Start up the Spring Tools Suite and load your server project. We will need to make one change in the application.properties file. Find the entry that specifies the database url and change localhost to the address of your RDS server.

Next, go to the pom.xml file and add the entry

<packaging>jar</packaging>

if it is not already present there.

Right-click on our project and select Run As/Maven Install. This will build the application jar file. That jar file will appear in the targets folder inside your project folder.

Create an S3 bucket

Now that you have a JAR file you will need to upload it to a place where you can access it from your server later. We will use the S3 storage service to serve up the JAR file when we need it.

Back in AWS, type S3 in the search box to go to the S3 storage service.

Click the Create bucket button. Name your bucket and then create it.

Click on your bucket to view its contents. Click the button to upload a file and select the JAR file to upload.

Create an EC2 server

Finally, we will need to set up a server instance to host our Spring Boot application. We will use EC2 to set up our server.

Type EC2 into the search box to go to the EC2 service.

Click the Launch instance button to create a new server.

Name your server, and set the server type to Ubuntu.

In the Key pair (login) section click the Create new key pair link. Name your key pair, and select the RSA option. After creating the key pair you will get a pem file downloaded in your browser. You will need that file later if you plan to use ssh to connect to your server from your own computer.

Check the 'Create security group' option and also click the options to Allow SSH traffic from Anywhere, and allow HTTPS and HTTP traffic from the internet. You should also add an additional security rule to allow access to port 8085 from anywhere so users can reach your Spring Boot server.

Click the Launch instance button to start up your server.

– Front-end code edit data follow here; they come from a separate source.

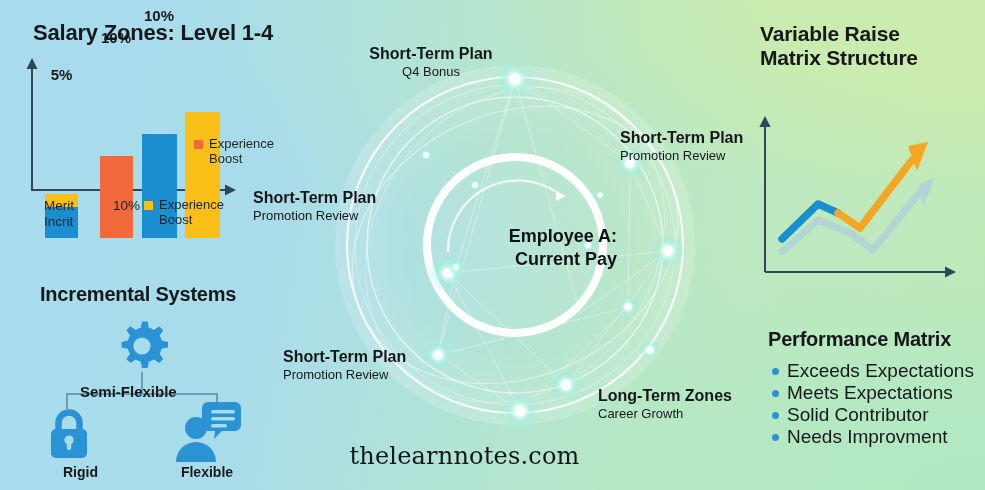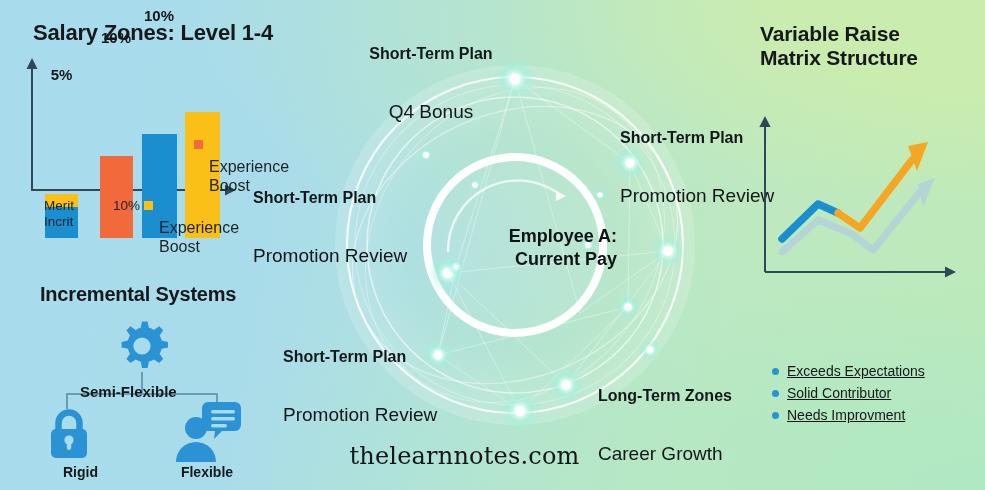--- a/index.html
+++ b/index.html
@@ -35,7 +35,7 @@
     white-space:nowrap;
   }
   .node-label .nl-top{font-weight:bold;font-size:16px;display:block;}
-  .node-label .nl-sub{font-weight:400;font-size:19px;display:block;margin-top:36px;}
+  .node-label .nl-sub{font-weight:400;font-size:13px;display:block;}
   .node-label.ctr{text-align:center;}
   .node-label.rgt{text-align:left;}
 

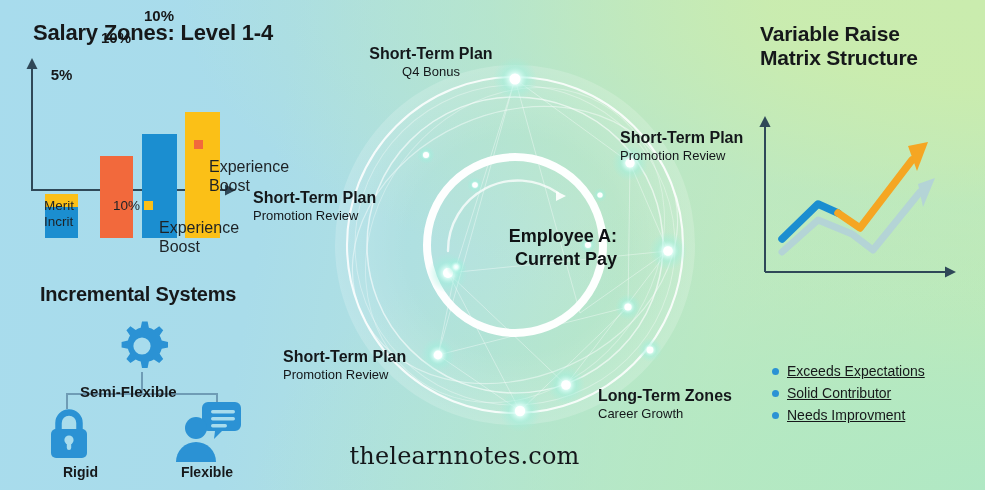--- a/index.html
+++ b/index.html
@@ -56,7 +56,7 @@
   }
   .bc-leg{position:absolute;display:flex;align-items:flex-start;gap:6px;}
   .bc-leg .sw{width:9px;height:9px;margin-top:4px;flex:none;}
-  .bc-leg .lb{font-size:16px;color:#1d2226;line-height:1.18;white-space:pre-line;margin-top:22px;}
+  .bc-leg .lb{font-size:13px;color:#1d2226;line-height:1.18;white-space:pre-line;}
 
   
   #incr-title{left:40px;top:283px;font-size:20px;}

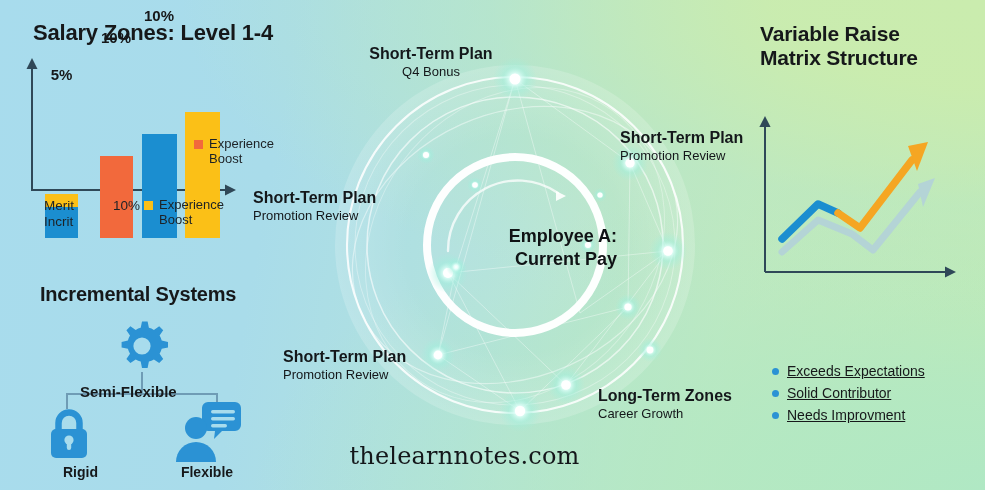--- a/index.html
+++ b/index.html
@@ -313,6 +313,7 @@
     <path d="M176 30 L156 34 L165 59 Z" fill="#f5a623"></path>
   </svg>
 
+  <div class="hdr" id="pm-title">Performance Matrix</div>
 
   <div id="pm-list">
     <div class="pm-item">

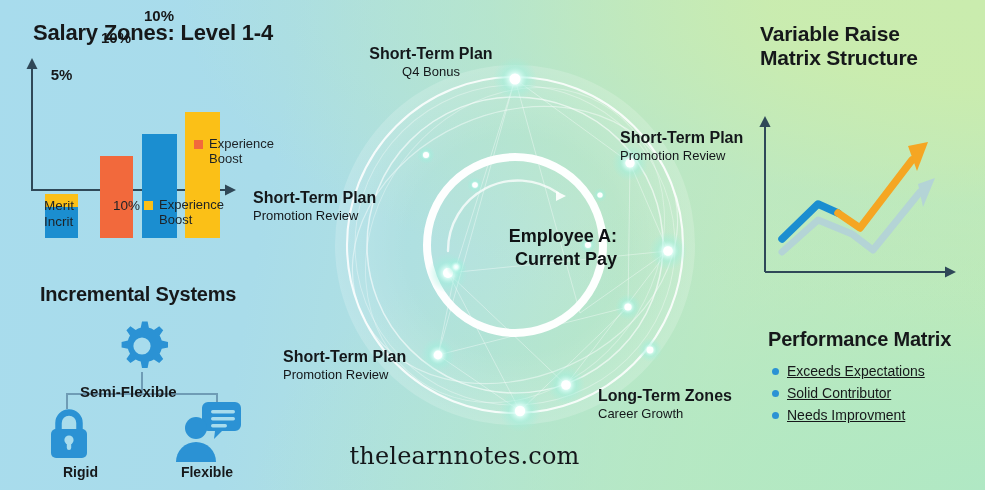--- a/index.html
+++ b/index.html
@@ -80,7 +80,7 @@
   #pm-list{position:absolute;left:772px;top:360px;width:205px;}
   .pm-item{display:flex;align-items:center;gap:8px;height:22px;}
   .pm-dot{width:7px;height:7px;border-radius:50%;background:#2b92d4;flex:none;}
-  .pm-txt{font-size:14px;color:#16181a;white-space:nowrap;text-decoration:underline;}
+  .pm-txt{font-size:19px;color:#16181a;white-space:nowrap;}
 
   
   #orbit{position:absolute;left:330px;top:55px;width:370px;height:380px;}

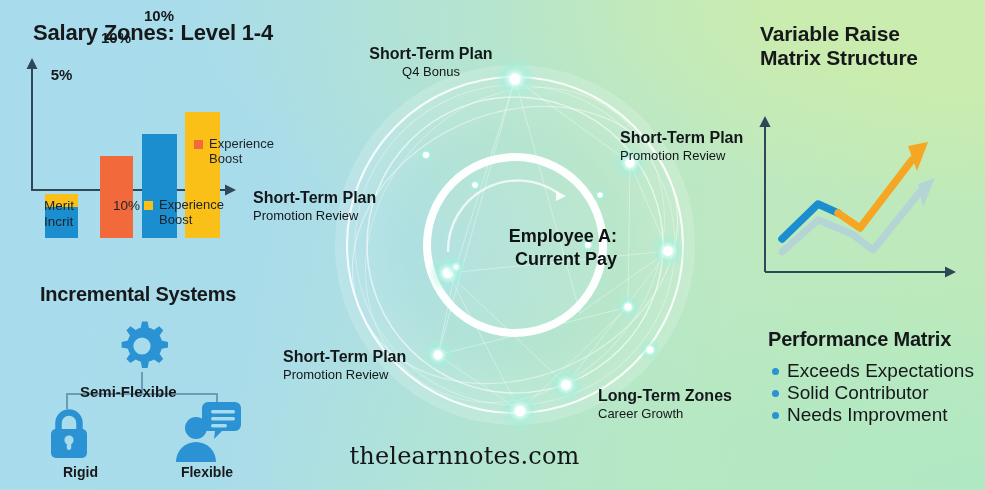--- a/index.html
+++ b/index.html
@@ -322,6 +322,10 @@
     </div>
     <div class="pm-item">
       <span class="pm-dot"></span>
+      <span class="pm-txt">Meets Expectations</span>
+    </div>
+    <div class="pm-item">
+      <span class="pm-dot"></span>
       <span class="pm-txt">Solid Contributor</span>
     </div>
     <div class="pm-item">

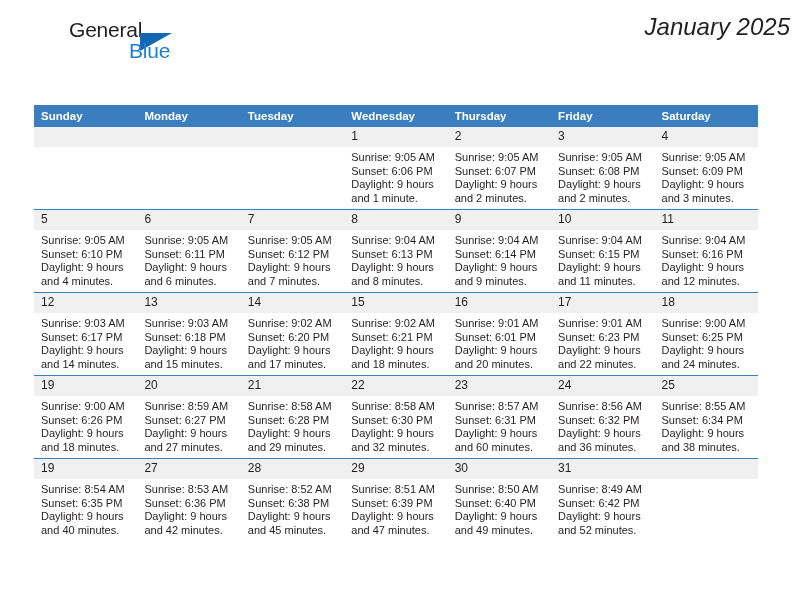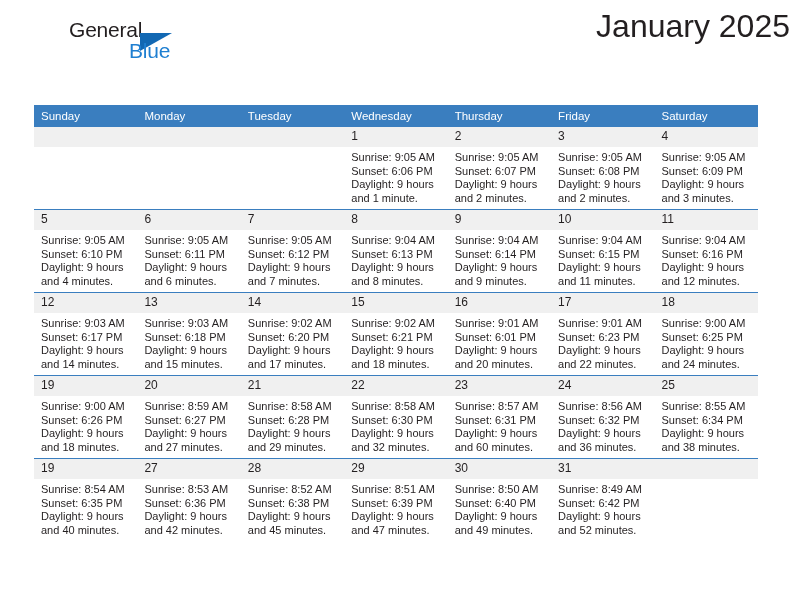--- a/index.html
+++ b/index.html
@@ -74,10 +74,11 @@
     text-align: right;
   }
   .cal-title {
-    font-size: 32px;
+    font-size: 24px;
     color: #231f20;
     line-height: 31px;
     white-space: nowrap;
+    font-style: italic;
   }
   .cal-sub {
     margin-top: 5px;

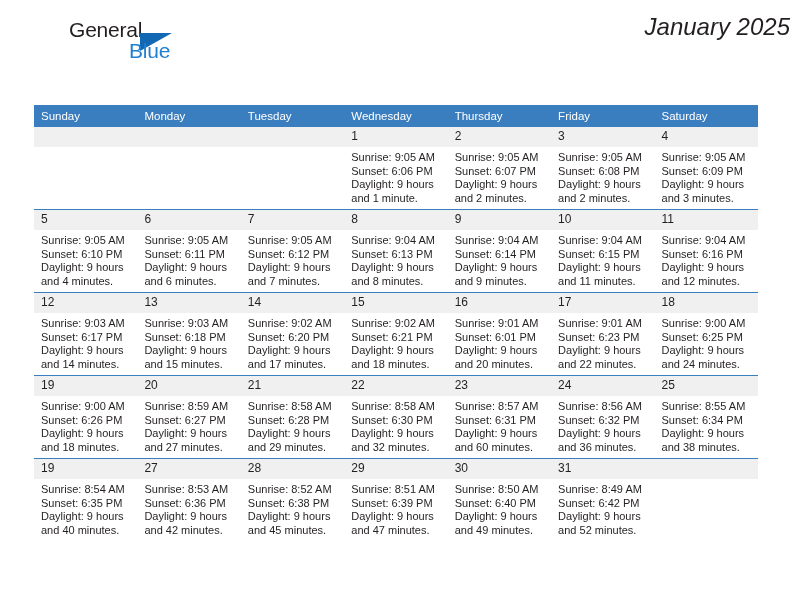--- a/index.html
+++ b/index.html
@@ -101,7 +101,7 @@
     background: #3a7ebf;
     color: #ffffff;
     font-size: 11.5px;
-    font-weight: normal;
+    font-weight: bold;
     text-align: left;
     padding: 5px 0 5px 7px;
     height: 11px;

Under Next Steps you can click the Connect an RDS database button to connect the RDS database you set up earlier.

Set up the server

Once your EC2 server starts up locate it in the list of server instances and click the Connect button to connect to it. Select the EC2 Instance Connect method, check the Connect using EC2 Instance Connect option, and then click the Connect button. This will open a terminal window in your browser that you can use to finish setting up the server.

The first thing we will need to do is to install a JRE on your server. To do this, type the commands

sudo apt update
sudo apt install openjdk-21-jre

To be able to copy your jar file from the S3 storage bucket you created earlier you will need to install the AWS CLI application. To this, run these commands:

sudo apt install unzip
curl "https://awscli.amazonaws.com/awscli-exe-linux-x86_64.zip" -o "awscliv2.zip"
unzip awscliv2.zip
sudo ./aws/install

Once the app is installed, run the command

aws configure

to configure it. You will be prompted to enter an access key. To create the access key, go to IAM in AWS and select the user you created earlier. Click the Create access key link there. Select the CLI access option and create the access key. Once the access key is created you will be able to copy the access key id and the secret access key that configure command prompts you for.

Now that you have set up access permissions you can copy the jar file from the S3 bucket you created earlier. To do this, type the command

aws s3 cp s3://<bucket-name>/<jar-name>.jar <jar-name>.jar

to download your jar file from the S3 bucket.

Launch your Spring Boot app

To start your Spring Boot server type the command

java -jar <jar-name>.jar&

This will start your server in the background.

You can now use Postman to start sending requests. Remember to replace localhost with the ip address of your server in any requests that you send.